Exercise description:
Scan the entries that follow and give only the number of lines containing "none".

++++ The data ++++

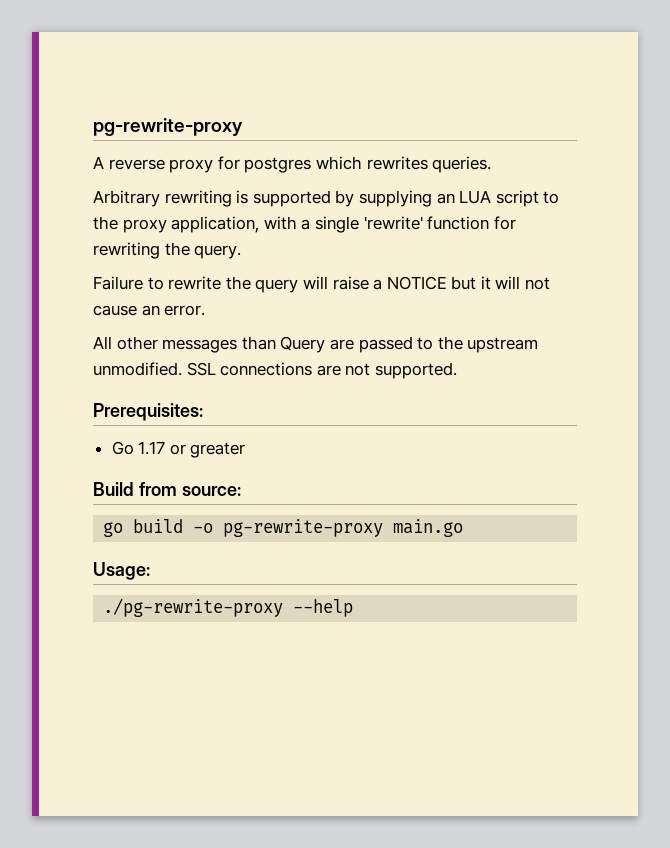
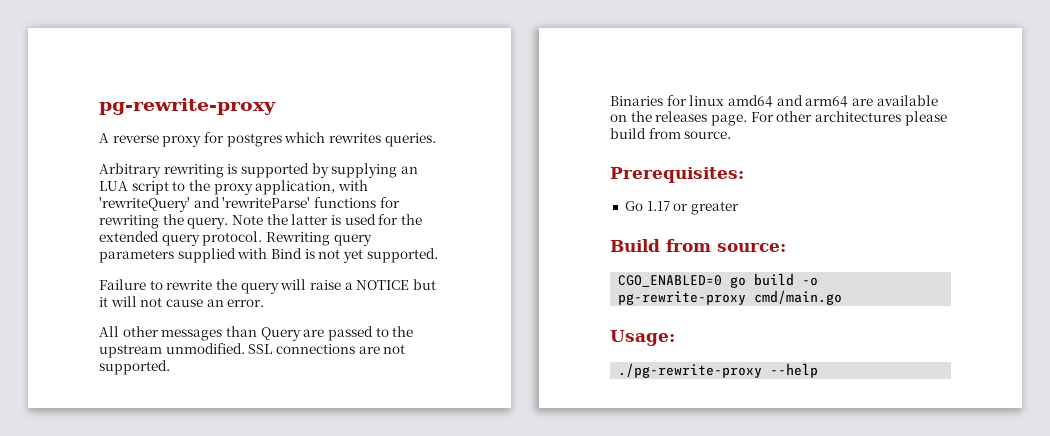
[301,216,490,233] a single 'rewrite' function -> [99,197,376,212] 'rewriteQuery' and 'rewriteParse' functions
(242, 252) none -> [231,214,422,225] [99,231,372,246] [99,248,438,263] Note the latter is used for the extended query protocol. Rewriting query parameters supplied with Bind is not yet supported.
(457, 370) none -> [610,95,938,107] [610,111,947,126] [610,128,732,139] // Binaries for linux amd64 and arm64 are available on the releases page. For other architectures please build from source.
(241, 491) none -> [618,275,723,287] CGO_ENABLED=0
[393,519,464,537] main.go -> [754,290,843,305] cmd/main.go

++++

Response to this task:
3